__EXERCISE DIRECTIONS__
Wherever the word "edge" occurs in the listing, copy the whole line.

__ENTRIES PROVIDED__
********************
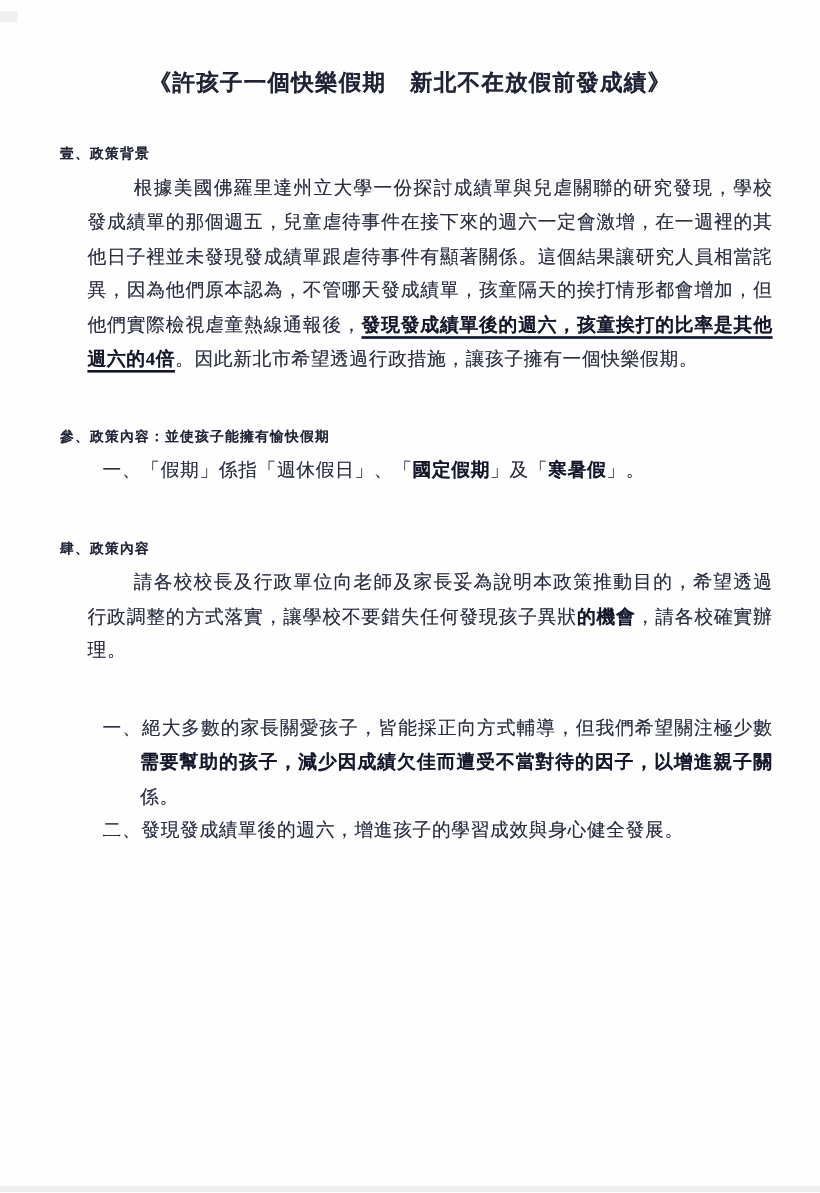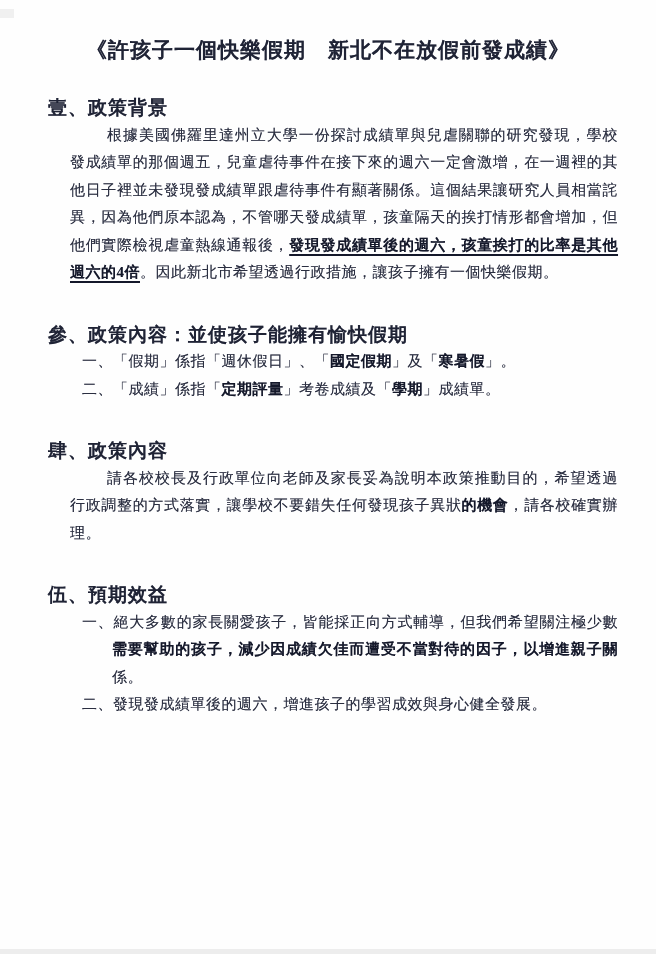--- a/index.html
+++ b/index.html
@@ -26,44 +26,44 @@
   }
   .bottom-edge {
     position: absolute;
     bottom: 0;
     left: 0;
     right: 0;
     height: 5px;
     background: #ededed;
   }
   .doc-title {
-    margin: 36px 24px 30px 24px;
+    margin: 52px 24px 30px 24px;
     text-align: center;
-    font-size: 21px;
+    font-size: 18px;
     line-height: 28px;
     font-weight: bold;
     letter-spacing: 1px;
     color: #1f2335;
     text-shadow: 0 0 0.5px rgba(32, 36, 58, 0.6);
   }
   .content {
     margin-left: 70px;
     width: 548px;
     font-size: 15px;
     line-height: 27.5px;
     letter-spacing: 0.5px;
     text-align: justify;
     text-shadow: 0 0 0.4px rgba(40, 44, 64, 0.5);
   }
   .doc-section {
     margin: 0 0 34px 0;
   }
   .sec-heading {
     margin: 0 0 0 -22px;
-    font-size: 19px;
+    font-size: 11px;
     line-height: 27.5px;
     font-weight: bold;
     letter-spacing: 1px;
     color: #1f2335;
   }
   .paragraph {
     margin: 0;
     text-indent: 37px;
   }
   .list-item {
@@ -88,26 +88,24 @@
   <div class="scan-corner-artifact"></div>
   <h1 class="doc-title">《許孩子一個快樂假期　新北不在放假前發成績》</h1>
   <div class="content">
       <section class="doc-section">
         <h2 class="sec-heading">壹、政策背景</h2>
         <p class="paragraph"><span>根據美國佛羅里達州立大學一份探討成績單與兒虐關聯的研究發現，學校發成績單的那個週五，兒童虐待事件在接下來的週六一定會激增，在一週裡的其他日子裡並未發現發成績單跟虐待事件有顯著關係。這個結果讓研究人員相當詫異，因為他們原本認為，不管哪天發成績單，孩童隔天的挨打情形都會增加，但他們實際檢視虐童熱線通報後，</span><span class="seg-b seg-u">發現發成績單後的週六，孩童挨打的比率是其他週六的4倍</span><span>。因此新北市希望透過行政措施，讓孩子擁有一個快樂假期。</span></p>
       </section>
       <section class="doc-section">
         <h2 class="sec-heading">參、政策內容：並使孩子能擁有愉快假期</h2>
         <p class="list-item"><span>一、「假期」係指「週休假日」、「</span><span class="seg-b">國定假期</span><span>」及「</span><span class="seg-b">寒暑假</span><span>」。</span></p>
-        <p class="list-item"><span>二、「成績」係指「</span><span class="seg-b">定期評量</span><span>」考卷成績及「</span><span class="seg-b">學期</span><span>」成績單。</span></p>
       </section>
       <section class="doc-section">
         <h2 class="sec-heading">肆、政策內容</h2>
         <p class="paragraph"><span>請各校校長及行政單位向老師及家長妥為說明本政策推動目的，希望透過行政調整的方式落實，讓學校不要錯失任何發現孩子異狀</span><span class="seg-b">的機會</span><span>，請各校確實辦理。</span></p>
       </section>
       <section class="doc-section">
-        <h2 class="sec-heading">伍、預期效益</h2>
         <p class="list-item"><span>一、絕大多數的家長關愛孩子，皆能採正向方式輔導，但我們希望關注極少數</span><span class="seg-b">需要幫助的孩子，減少因成績欠佳而遭受不當對待的因子，以增進親子關</span><span>係。</span></p>
         <p class="list-item"><span>二、發現發成績單後的週六，增進孩子的學習成效與身心健全發展。</span></p>
       </section>
     </div>
   <div class="bottom-edge"></div>
 </div>
 
 </body></html>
********************
__WRITTEN RESPONSE__
   .bottom-edge {
   <div class="bottom-edge"></div>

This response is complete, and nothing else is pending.